Parlare di aborto è sempre complicato. «Nessuno punta il dito contro le donne, che si trovano, il più delle volte da sole, ad affrontare una scelta difficilissima». Lo dice convinta Daniela Matarazzo, presidente del Centro Aiuto alla Vita di Como. I dati dell’ultima relazione al Parlamento, fatta dal ministro della salute Roberto Speranza, sull’applicazione della legge 194, evidenzia una diminuzione significativa delle interruzioni di gravidanza, mentre per quanto riguarda le “caratteristiche” delle donne sono concentrate nella fascia 30-35 anni, occupate e non coinvolte in una relazione affettiva stabile. «I numeri della relazione – spiega Matarazzo – non tengono conto del fai-da-te, di tutte coloro, specie giovanissime, che ricorrono alle pillole abortive. Come Centro Aiuto alla Vita non abbiamo la possibilità, ad esempio, di essere presenti all’interno dell’Ospedale Sant’Anna di Como, sebbene siano dieci anni che lo chiediamo.

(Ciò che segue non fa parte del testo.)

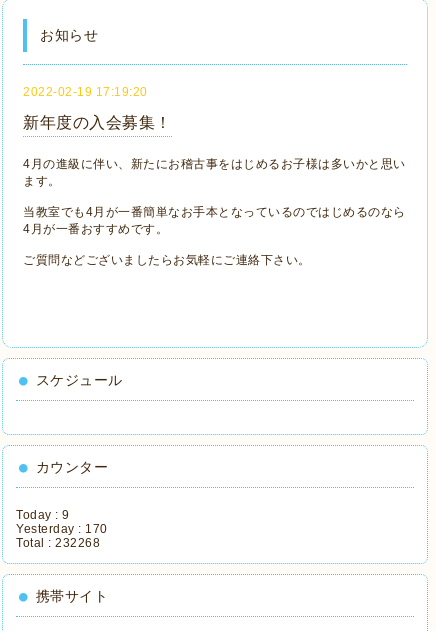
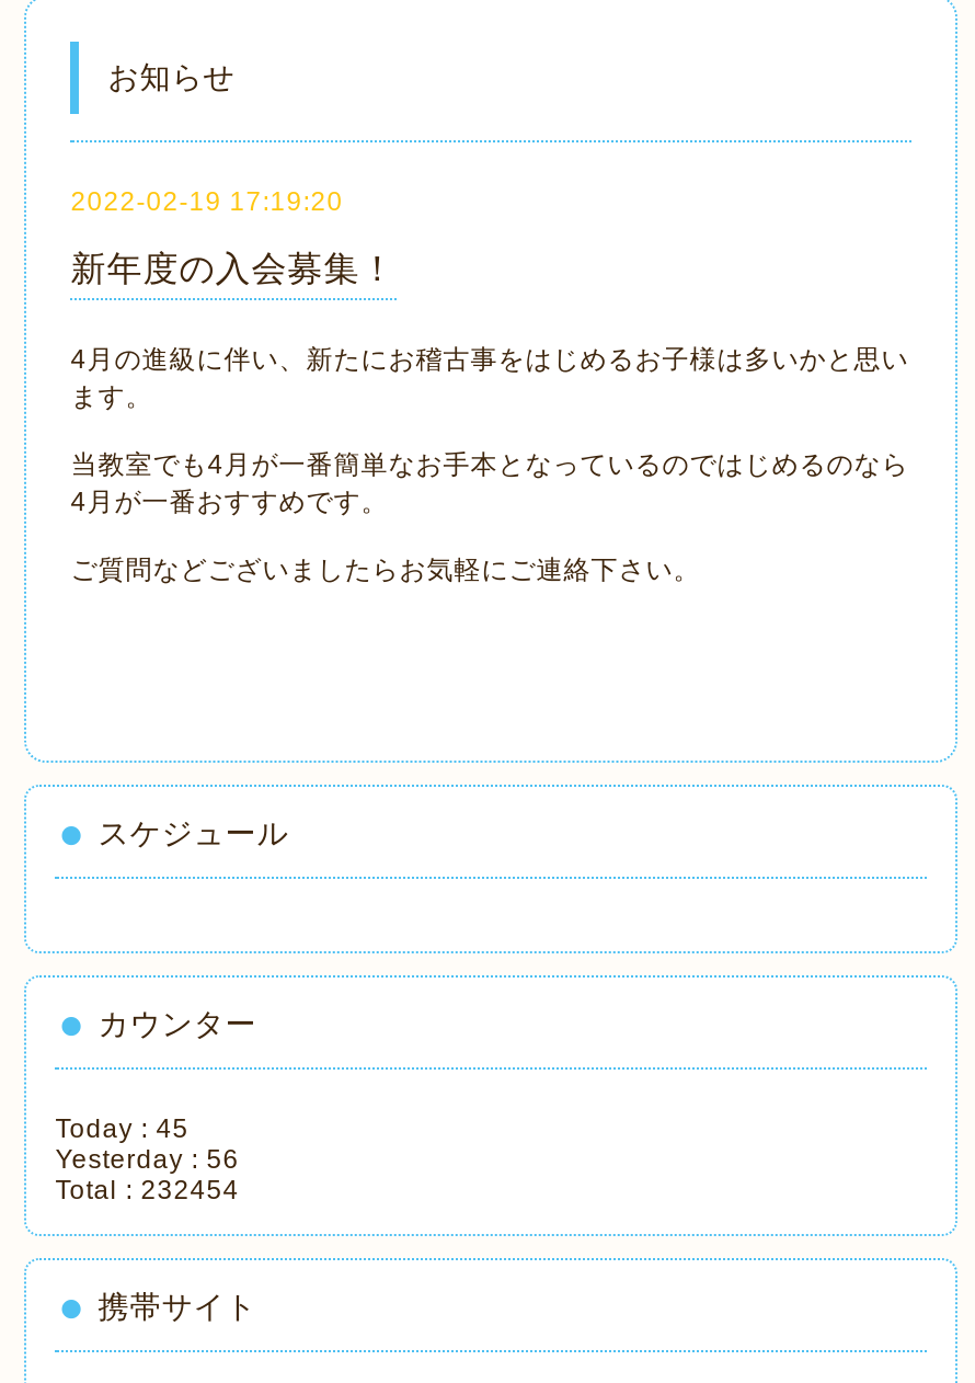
[16,508,70,522] Today : 9 -> [55,1113,189,1144] Today : 45
[16,522,108,536] Yesterday : 170 -> [55,1144,239,1175] Yesterday : 56
[16,536,100,550] Total : 232268 -> [55,1175,239,1205] Total : 232454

E anche i consultori, spesso, non illustrano alle donne tutte le prospettive a loro disposizione e tutte le possibilità di sostegno alla maternità. Una volta ottenuta la certificazione per l’aborto, la donna ha una settimana per ripensarci. Sette giorni lunghissimi nei quali affrontare in solitudine un dilemma esistenziale». Daniela parla di un vero e proprio «sottobosco di sofferenza, che non tutela la maternità né la salute psico-fisica della donna». Mancano all’appello, in Italia, 70mila bambini: «la donna si trova a dover scegliere tra un figlio o un compagno. Oppure, a volte, l’uomo, che vorrebbe prendersi cura del figlio, ma non ha voce in capitolo e la compagna sceglie per l’aborto». Al di là dei proclami «è difficile parlare di libertà di scelta», a partire dal fatto che «da subito, quella nel grembo materno, è il massimo di vita che ci possa essere – conclude Matarazzo –, perché sì, è vero, sono cellule: che si stanno moltiplicando, stanno crescendo, si stanno formando». È vita. Punto.